The information disclosed below is not necessarily indicative of beneficial
ownership for any other purpose. Beneficial ownership as described below,
includes any shares of Common Stock as to which the person named below has
sole or shared voting power or investment power pursuant to a discretionary
account or similar arrangement.


                                                Percentage of
                                           Shares         Outstanding
        Name and Title (1)                Owned (2)     Common Stock(3)
        -----------------                 --------      ---------------
                                                  
       Michael D. Herman                  1,703,410            36.4%
         Director, Chairman of the Board

       John H. Alexander, Director           92,592             2.0%
         President and Chief Executive
         Officer

       Thomas W. Ladd, Director                  31              --

       Gary L. Ronning, Director                125              --

       John E. Turco, Director              229,085(4)          4.9%

       Directors and Executive Officers
         as a Group (6 persons)           2,025,243            43.3%


(1)  Title listed refers to the Company unless otherwise stated.

(2)  Amounts reported by each director do not include shares held in the name
     of his spouse, children and other relatives because the director does not
     have sole or shared voting or investment control over the shares.

(3)  As a percentage of the 4,677,728 shares of Common Stock outstanding at
     April 30, 2009.

(4)  Mr. Turco owns 50% of Corotto Co. which in turn owns 27,188 shares of
     the Company.  Such shares are included in the total shares owned.




 9

                 BOARD COMMITTEES; DIRECTOR NOMINATING PROCESS;
                   SHAREHOLDER COMMUNICATIONS WITH THE BOARD

     The members of the Audit Committee and Compensation Committee are Thomas
W. Ladd, Gary L. Ronning and John E. Turco.  The Company's Board of Directors
has determined that directors Ladd, Ronning and Turco are 'independent' within
the meaning of Rule 10A-3(b)(1) under the Securities Exchange Act of 1934 and
Section 803.A(2) of the NYSE AMEX Company Guide.  In addition, the Board of
Directors has determined that director Herman is independent under Section
803.A(2) of the NYSE AMEX Company Guide, and that director Alexander is not
independent since he is an employee of the Company.

     The Audit Committee reviews the Company's financial and accounting
organization, financial reporting and the reports of the independent auditors
and is responsible for the selection and oversight of the independent
auditors.  The Company's Board of Directors has determined that Mr. Turco is
an 'audit committee financial expert' within the meaning of Item 407(d) (5) of
Securities and Exchange Commission Regulation S-K, and that Mr. Turco is
'financially sophisticated' within the meaning of Section 803.B(2) of the NYSE
AMEX Company Guide.  The Board of Directors based its determination upon Mr.
Turco's employment experience since March 1991 as the Chief Financial Officer
of Corotto Company, Inc.

     The Audit Committee held four meetings during the last fiscal year.  All
of the Company's directors who were members of the Audit Committee attended
all of the Audit Committee meetings.  A copy of the Audit Committee's charter
is available on the Company's website at www.pyramidoil.com.

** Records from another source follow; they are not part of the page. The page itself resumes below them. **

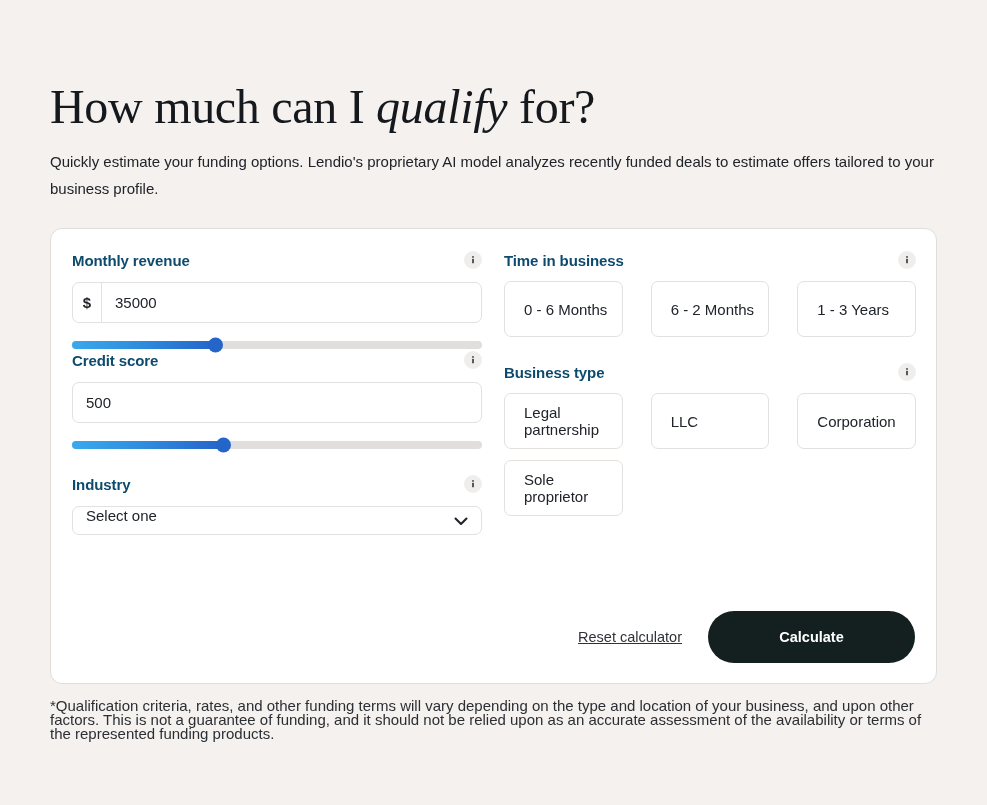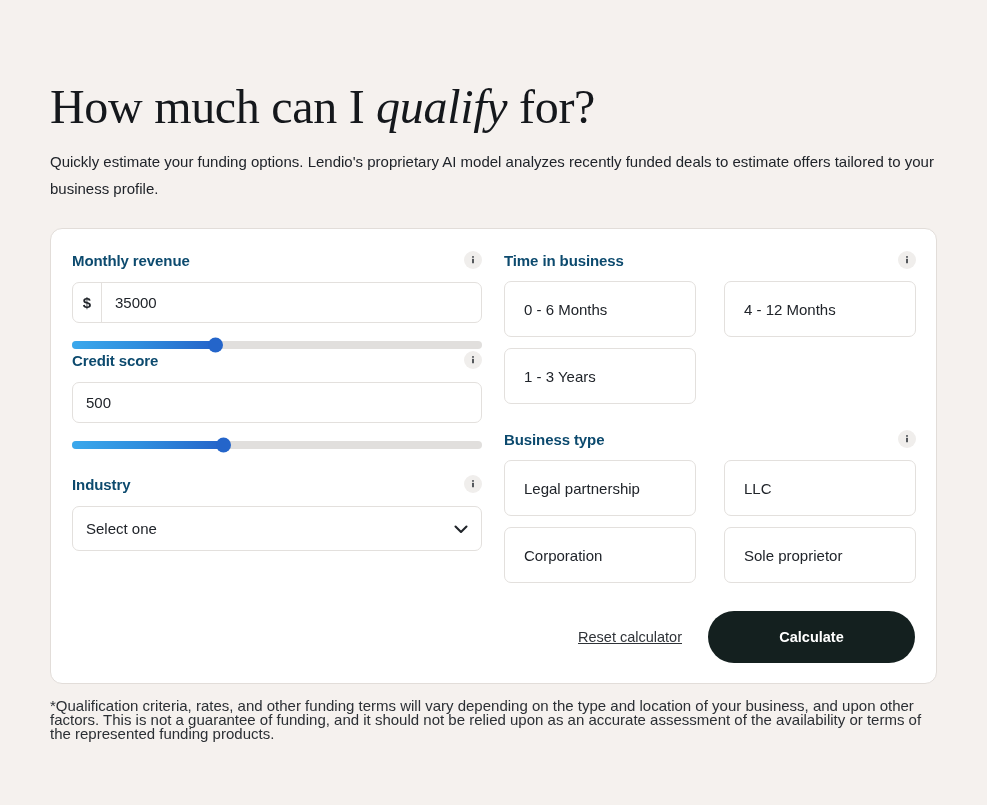"0 - 6 Months" .opt-grid { grid-template-columns: 1fr 1fr -> 1fr 1fr 1fr }
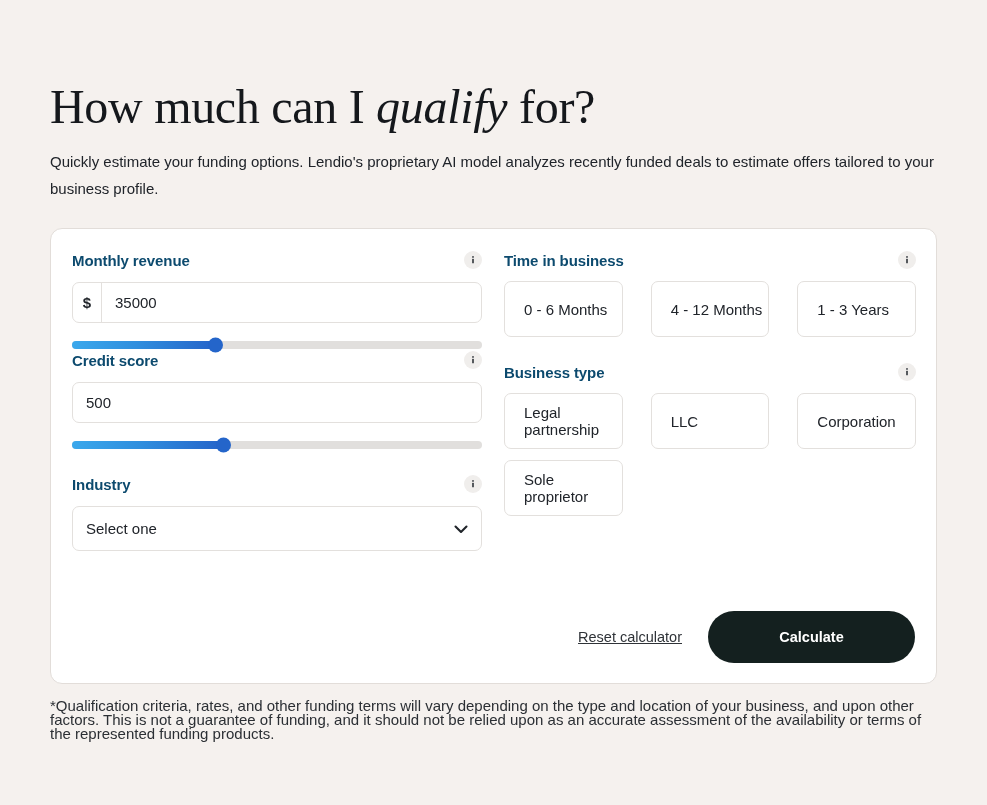"4 - 12 Months" div.opt { text: 4 - 12 -> 6 - 2 }
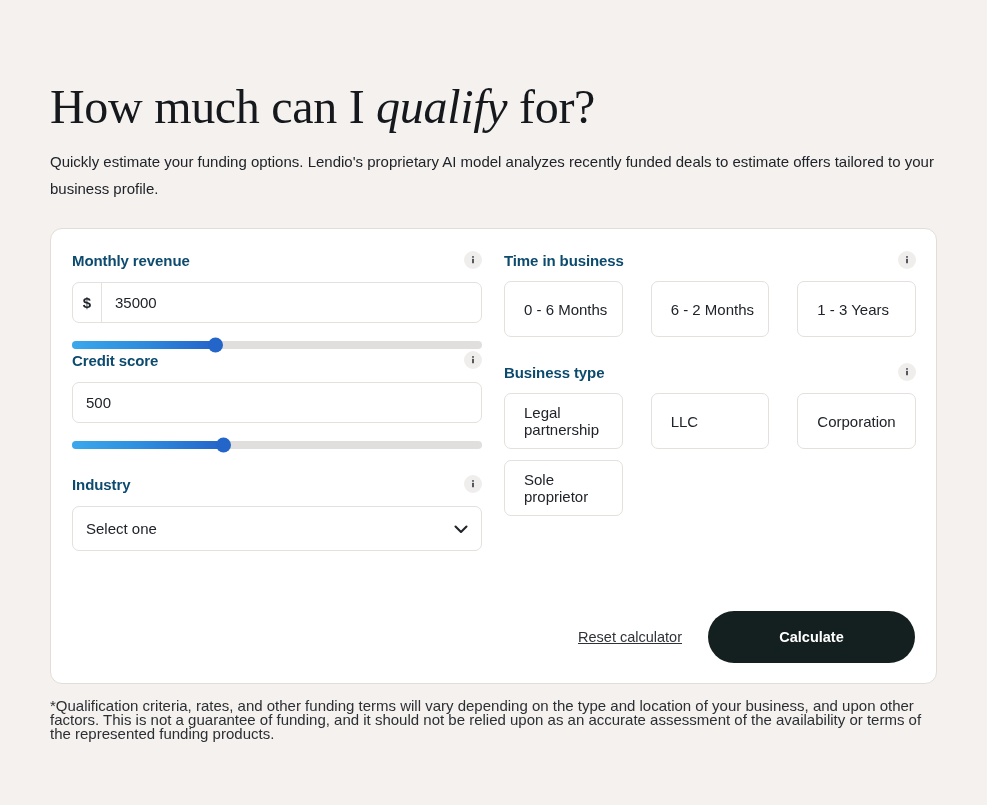"Select one" .select-wrap { align-items: center -> flex-start; height: 45px -> 29px }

     The Compensation Committee recommends and approves the compensation of
the Company's directors and executive officers, including approving individual
executive officer compensation, reviews and recommends to the Board
compensation plans, policies and benefit programs for employees generally.
The Compensation Committee held one meeting during the last fiscal year.  All
of the Company's directors who were members of the Compensation Committee
attended all of the Compensation Committee meetings.  A copy of the
Compensation Committee's charter is available on the Company's website at
www.pyramidoil.com.

     All directors of the Company comprise the Nominating Committee, which
recommends prospective directors to fill vacancies that may arise from time to
time and proposes individuals for election to the Company's Board by the
Company's shareholders.  The Nominating Committee held one meeting during the
last fiscal year.  All of the Company's directors attended the Nominating
Committee meeting.  The Nominating Committee does not have a separate written
charter.

     The Board of Directors, in its capacity as the Company's Nominating
Committee, will consider shareholder nominations for candidates for membership
on the Board.  In evaluating such nominations, the Board seeks to achieve a
balance of knowledge, experience and capability on the Board. Any shareholder
nominations proposed for consideration by the Board should include the
nominee's name and qualifications for Board membership and should be addressed

 10

to Lee G. Christianson, Secretary, Pyramid Oil Company, P.O. Box 832,
Bakersfield, California 93302.  Shareholder nominations should be delivered to
Mr. Christianson at least 120 days before the date of the annual meeting.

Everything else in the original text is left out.